The opinion of the court was delivered by: Charles P. Kocoras, District Judge


This case comes before the court on two motions filed by Defendants Learning Curve International, Inc., ("LCI") and RC2 Brands ("RC2"). First, LCI and RC2 move to dismiss Plaintiff Daniel Schrock's ("Schrock") Amended Complaint for lack of subject-matter jurisdiction pursuant to Fed. R. Civ. P. 12(b)(1). Second, LCI and RC2 move for summary judgment pursuant to Fed. R. Civ. P. 56.*fn1 For the reasons set forth below, the motions are denied.


Learning Curve International ("LCI") is a producer and distributor of children's toys.*fn2 LCI entered into a licensing agreement with HIT Entertainment ("HIT"), the owner of all worldwide rights in the famous "Thomas & Friends" characters.*fn3 In the agreement, HIT granted LCI a license to create and market toys based on HIT's characters and properties. Pursuant to that license, LCI has developed hundreds of different toys with worldwide distribution.

Daniel Schrock ("Schrock"), is a professional photographer based in Chicago, Illinois. Schrock began his direct business relationship with LCI in 1999.

At first, Schrock negotiated the use of his services over the phone with Mary Ann Borgmann ("Borgmann"), art director of LCI. Schrock initially proposed a day rate of $2,000; Borgmann responded that she was working on a tight budget and that such compensation was not acceptable.

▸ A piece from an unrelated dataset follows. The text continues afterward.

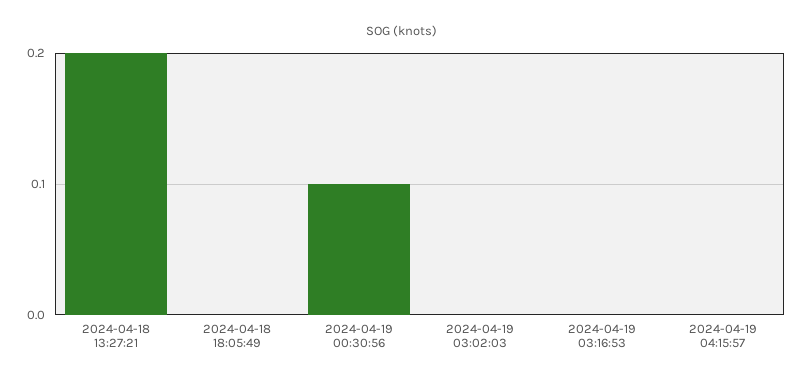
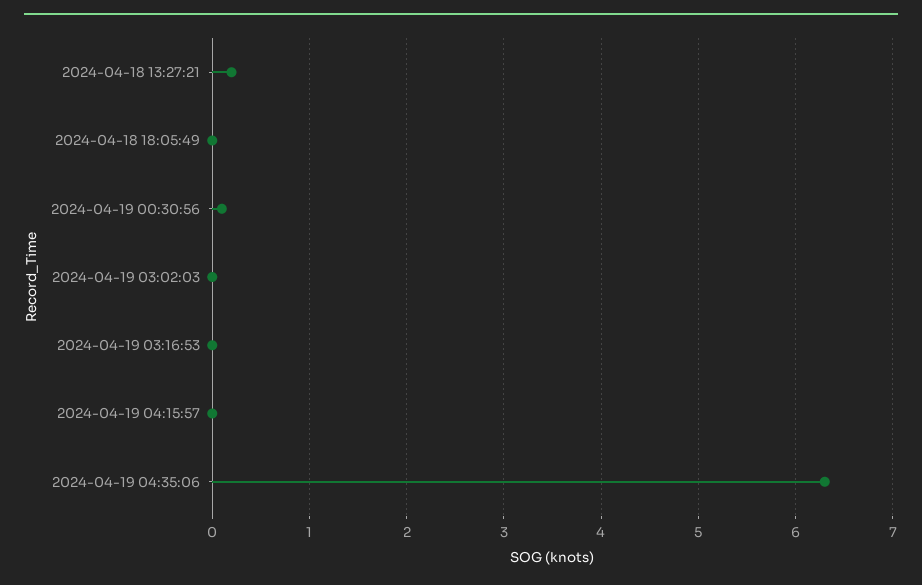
2024-04-19 04:35:06: none -> 6.3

Schrock then offered to lower his rate to $1,800 per day and the parties agreed to that amount. From March 8, 1999, to April 2003, LCI would repeatedly engage Schrock to create product photographs of its toys for marketing purposes. During that period, Schrock produced approximately 1,800 photographs, embodied in color transparencies, illustrating several of LCI's toy lines, including part of its "Thomas & Friends" toys.

The parties never memorialized any agreement in writing. As a consequence, the parties' interpretations of the terms of their business relationship diverge extensively.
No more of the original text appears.